# Getting rid of the wood boxes in my Smoke Hollow 44" gasser!!



## wolfman1955 (Jan 4, 2014)

I finally got my amnps in the mail yesterday
	

	
	
		
		



		
			






  and tried it in my Smoke Hollow!! It smoked Ok for about 30 min. then went out.
	

	
	
		
		



		
		
	


	





  I relit it and about 30 min. it went out again.
	

	
	
		
		



		
		
	


	





  I thought to myself, self you need to get this thing out in some fresh air so the propane don't burn up all the oxygen and put your AMNPS out. So I looked to my favorite forum {this one}  for the solution and sure enough there it was
	

	
	
		
		



		
		
	


	





  I made my first mod to the Smoke Hollow today.
	

	
	
		
		



		
		
	


	





  I put a mailbox under my smoker with a 4" connecting duct between it and the bottom of the smoker and a 2" hole in the door of the mailbox. Loaded 1 row of pellets for the trial run, lit it with a torch. let it burn for about 10 min. while the smoker heated up. Blew the flame out, put it in the mailbox shut the door and had TBS for the last 2 1/2 hours.
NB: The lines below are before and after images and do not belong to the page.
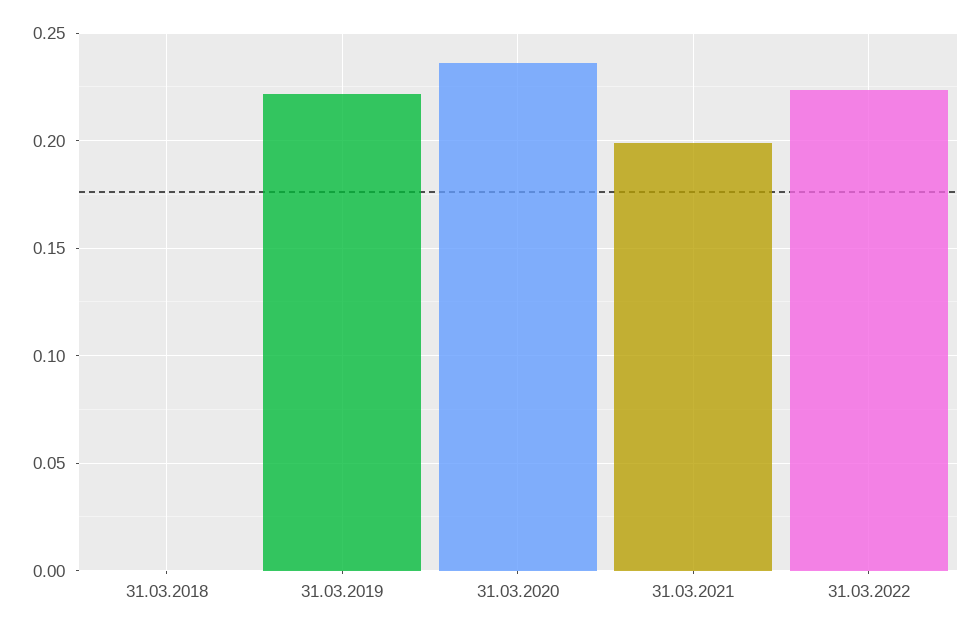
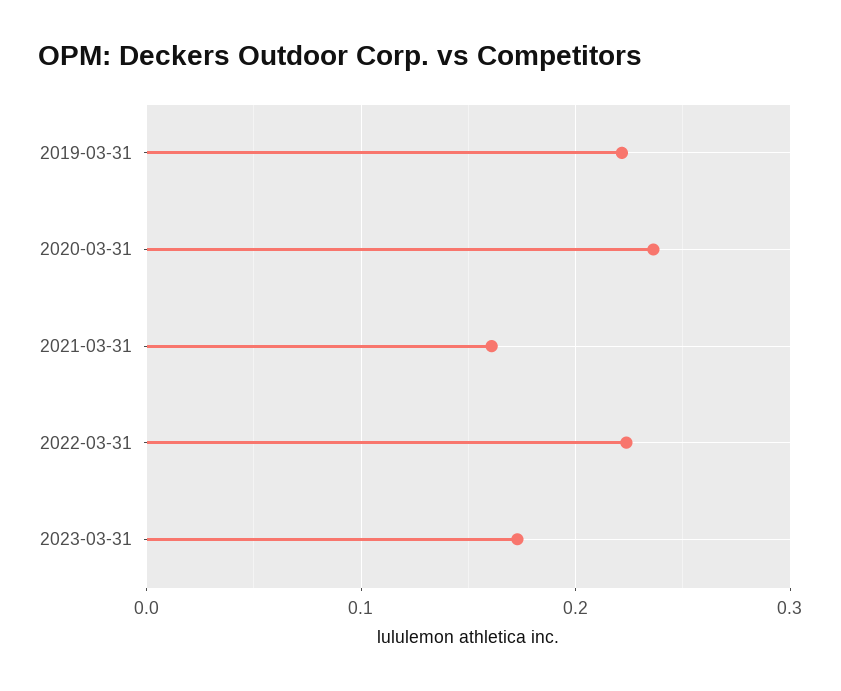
31.03.2018: 0 -> none
31.03.2021: 0.2 -> 0.16
2023-03-31: none -> 0.17

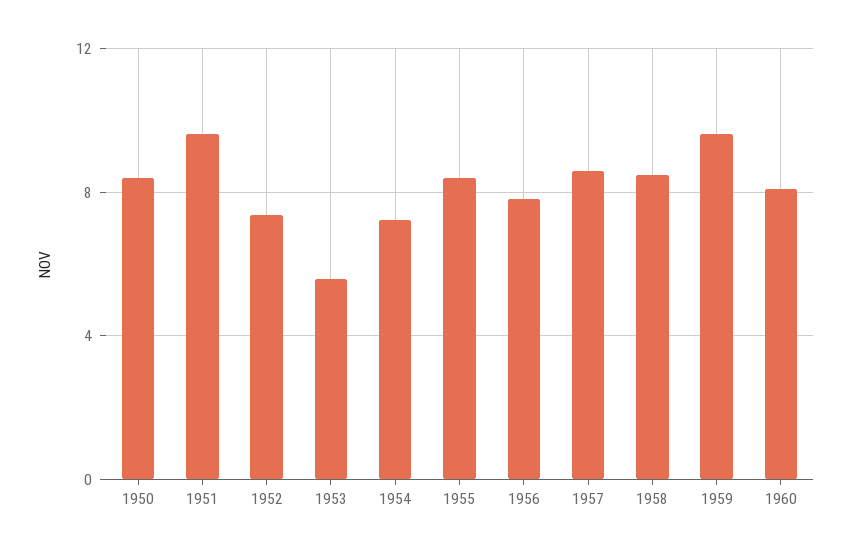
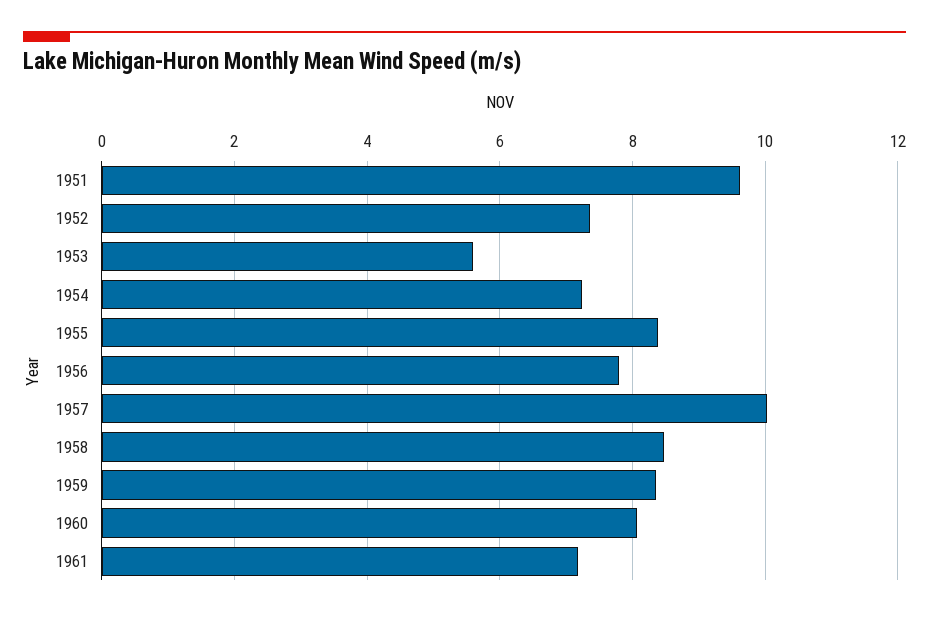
1950: 8.5 -> none
1957: 8.5 -> 10
1959: 9.5 -> 8.4
1961: none -> 7.2

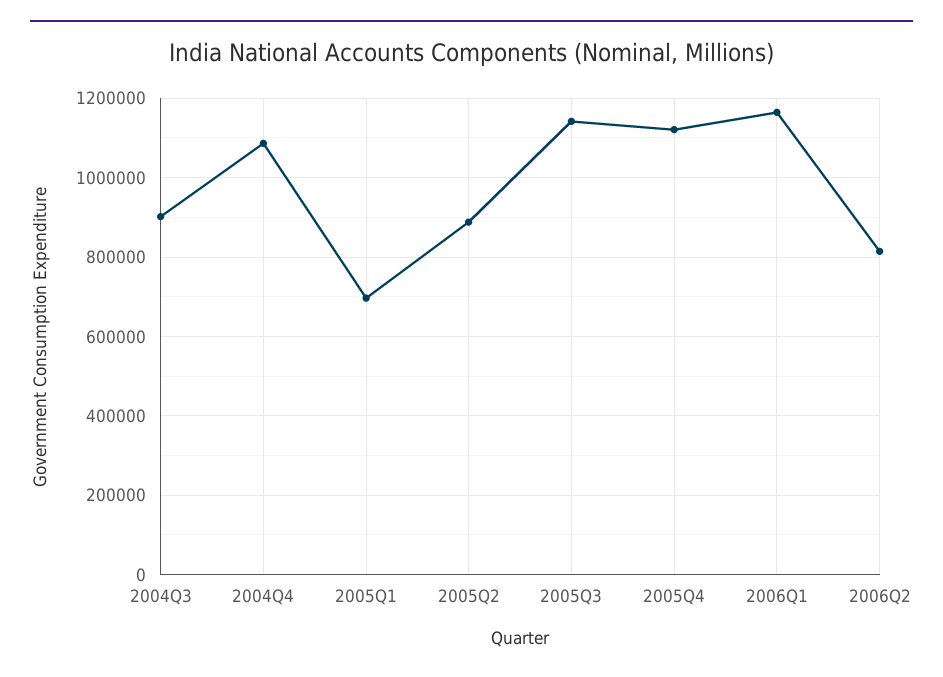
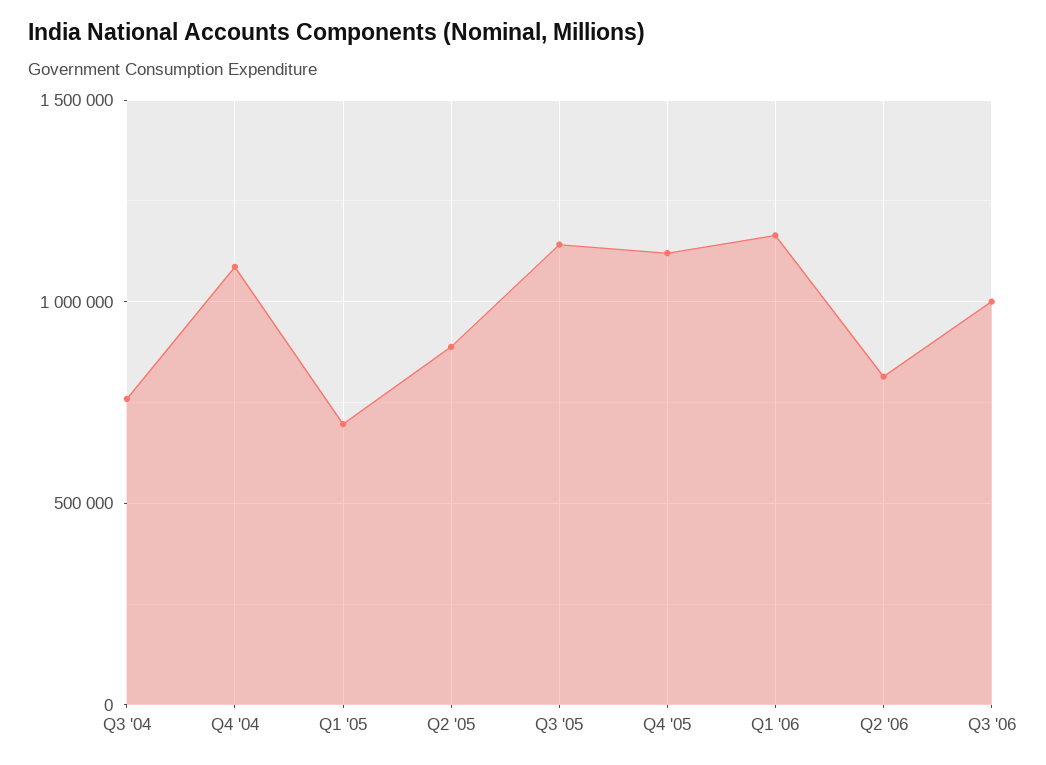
2004Q3: 900000 -> 750000
Q3 '06: none -> 1000000

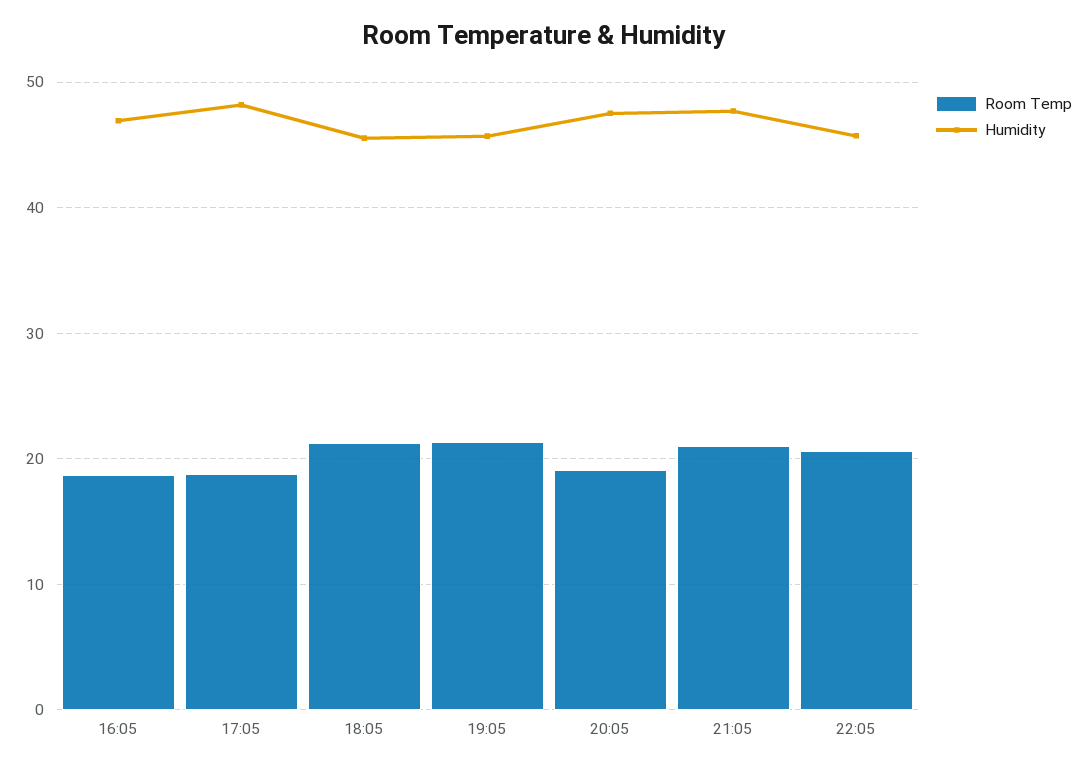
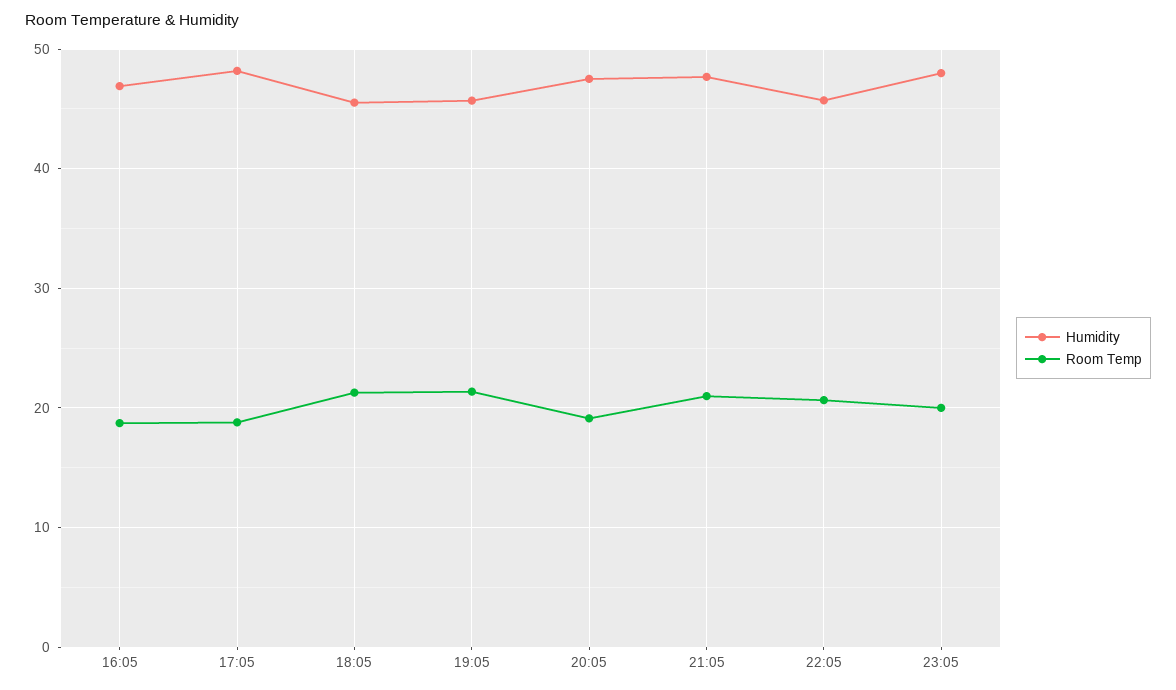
Humidity, 23:05: none -> 48
Room Temp, 23:05: none -> 20

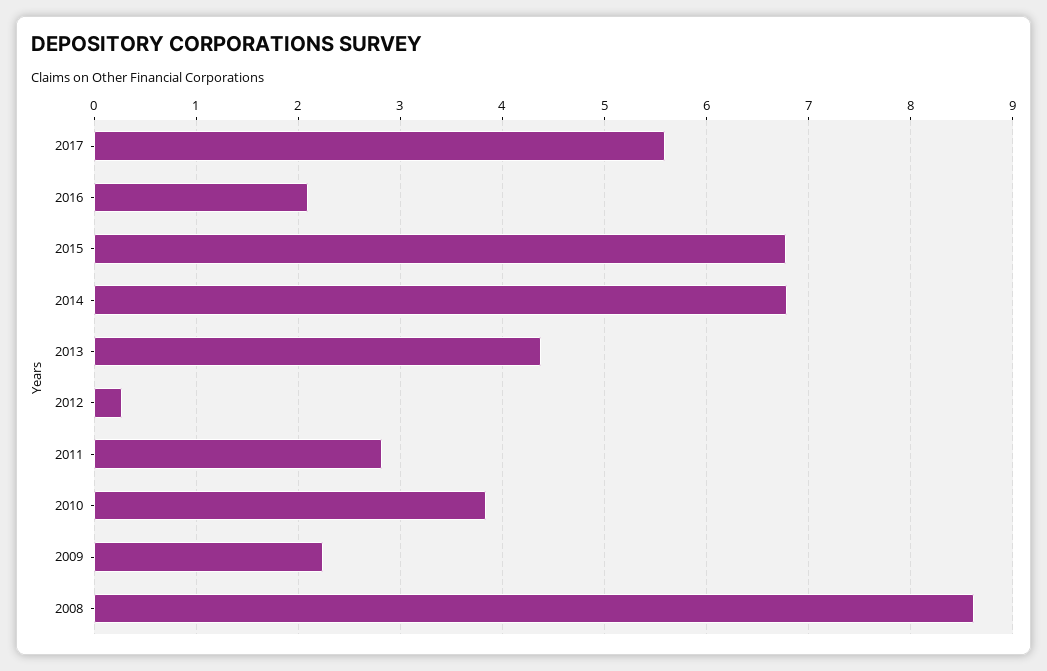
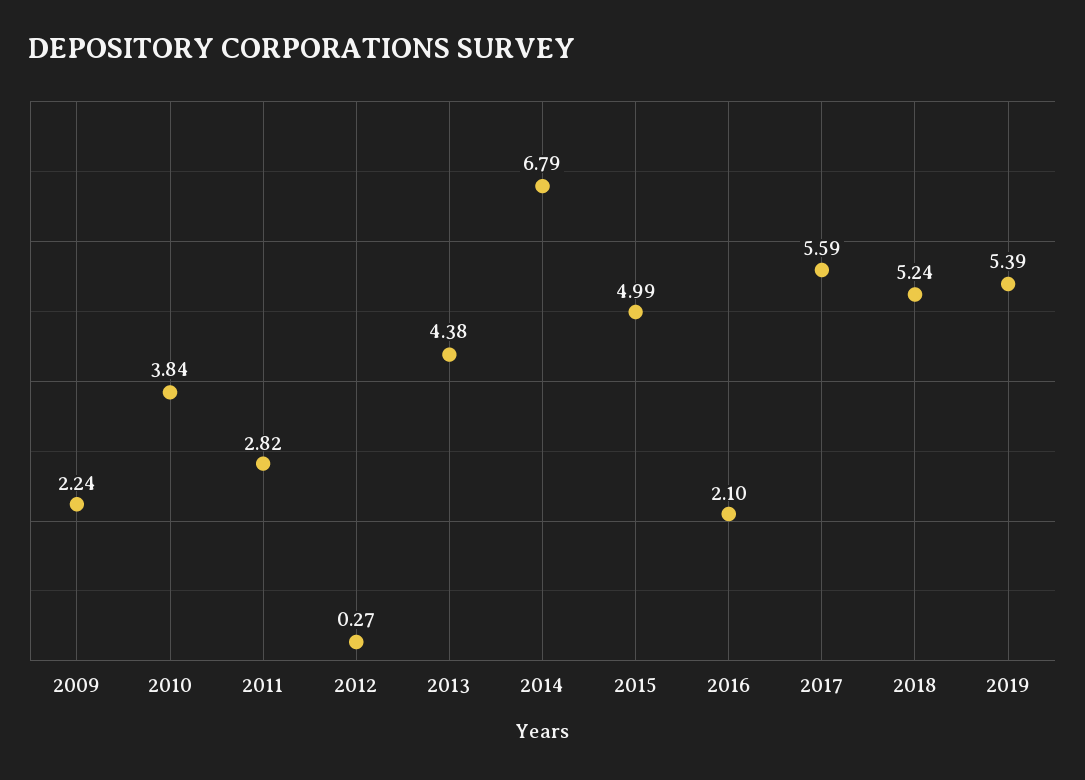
2015: 6.8 -> 4.99
2008: 8.6 -> none
2018: none -> 5.24
2019: none -> 5.39

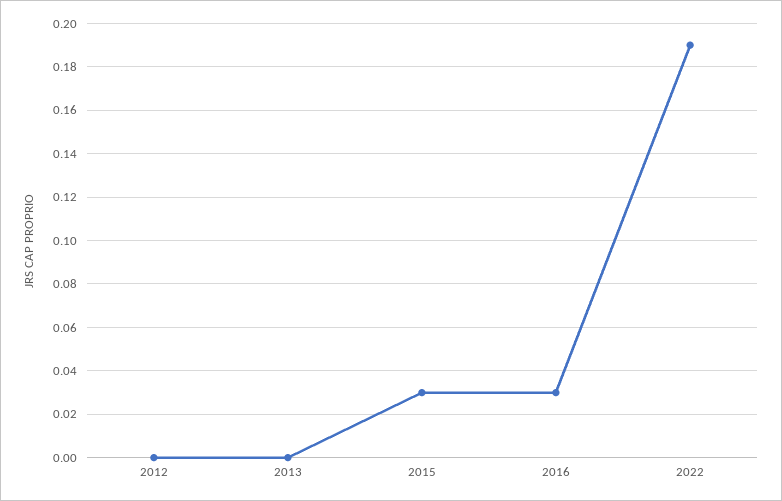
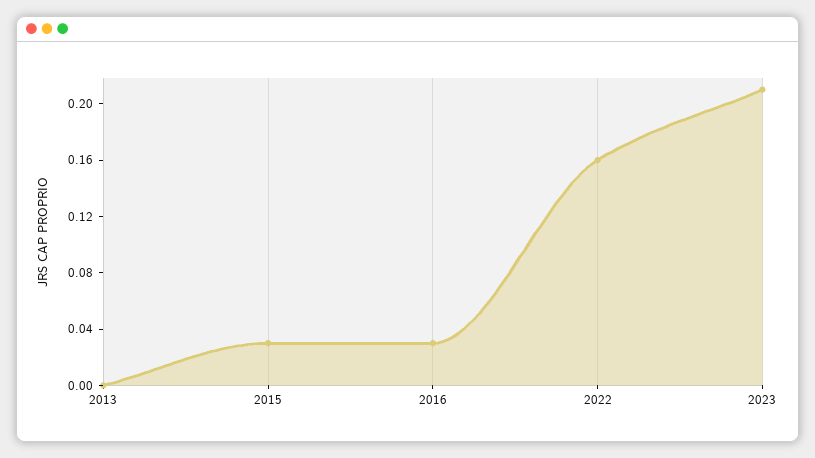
2012: 0 -> none
2022: 0.19 -> 0.16
2023: none -> 0.21

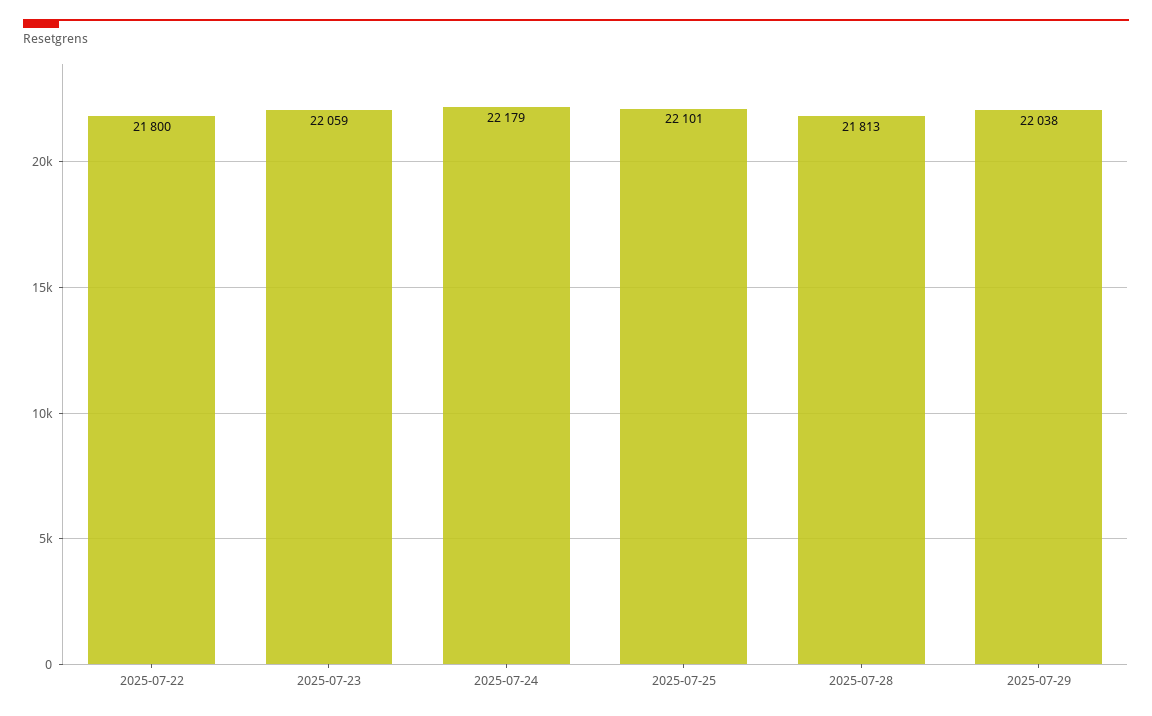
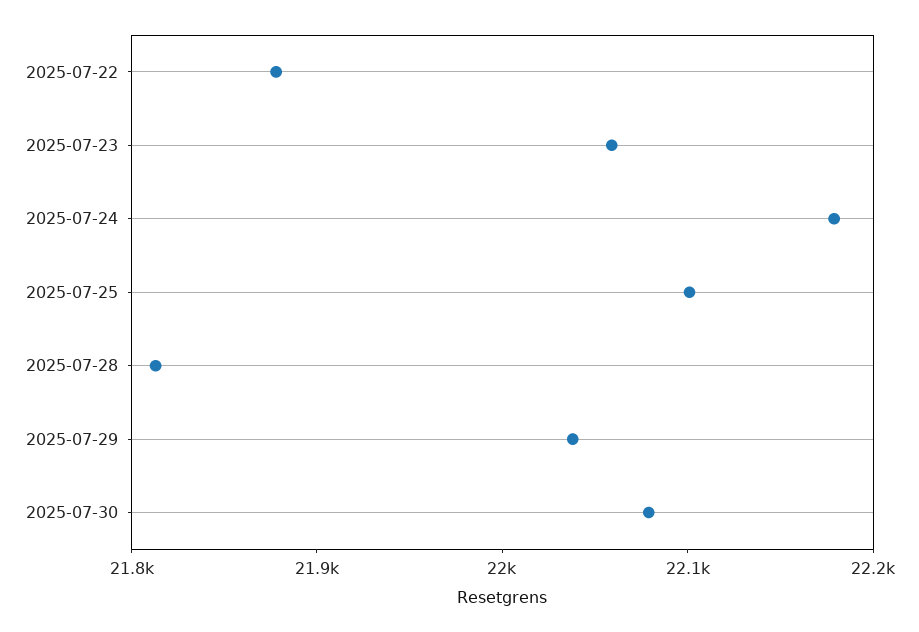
2025-07-22: 21800 -> 21880
2025-07-30: none -> 22080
I think I will just go to walmart tomarrow and buy some play sand and fill up my wood boxes for thermal mass. It was a really easy mod because the drain in the middle bottom of the smoker for the drip tray is a perfect fit for the 4" flue pipe i bought at Menards.


----------



## wolfman1955 (Jan 4, 2014)

I for got to give credit where credit is due
	

	
	
		
		



		
		
	


	





  Thank you to Pops6927 for his brilliant idea!!!


----------



## pops6927 (Jan 4, 2014)

Thank you so much!  The MailBox Mod has solved a lot of issues with smokers not able to supply enough oxygen along with the propane, so gad i could help others, that is what we are here for!  Again, thanks for the kudos and enjoy your great AMNPS!  Have you tried the Q-Matz yet?  I've got a mess of nuts cold smoking in my smokehouse as we speak and they are cheap and work great!  Also, the 6" or 12" pipe smoking unit works wonderful too!  Todd Johnson is a genius - he's the real one to thank!


----------



## wolfman1955 (Jan 5, 2014)

That is amazing you mentioned Q-MATZ!!!
	

	
	
		
		



		
		
	


	





   I just ordered all that I could afford yesterday. Told the wife about them and she said hell yes
	

	
	
		
		



		
		
	


	





 get some of that cause I am tired of scrubbing racks all the time. Will see how they work out if good I am sure she will ok buying enough for the rest of my racks.


----------



## wolfman1955 (Jan 5, 2014)

A few pictures of my Mailbox Mod.













MODS 001.JPG



__ wolfman1955
__ Jan 5, 2014






 The Aluminium Box cost $17













MODS 002.JPG



__ wolfman1955
__ Jan 5, 2014






The Flue into the 4" drain pan opening. Think its called a termination fitting. $5













MODS 004.JPG



__ wolfman1955
__ Jan 5, 2014






The connection. Used furnace tape I already had to seal everything!













MODS 005.JPG



__ wolfman1955
__ Jan 5, 2014






Used a 4" saddle fitting out of the box because I already had it.

$22 bucks for the whole Mod, It works and made my investment into AMNPS work like designed!


----------



## demosthenes9 (Jan 5, 2014)

Nice mod


----------



## txocelot (Feb 8, 2014)

I'm putting all the parts together for my new build, using this same smoker that arrives in a few days. 

I am planning all my mods as I put the smoker together, including a mailbox mod. I was planning on asking

the question as a new thread, but since you've done it, asking here first.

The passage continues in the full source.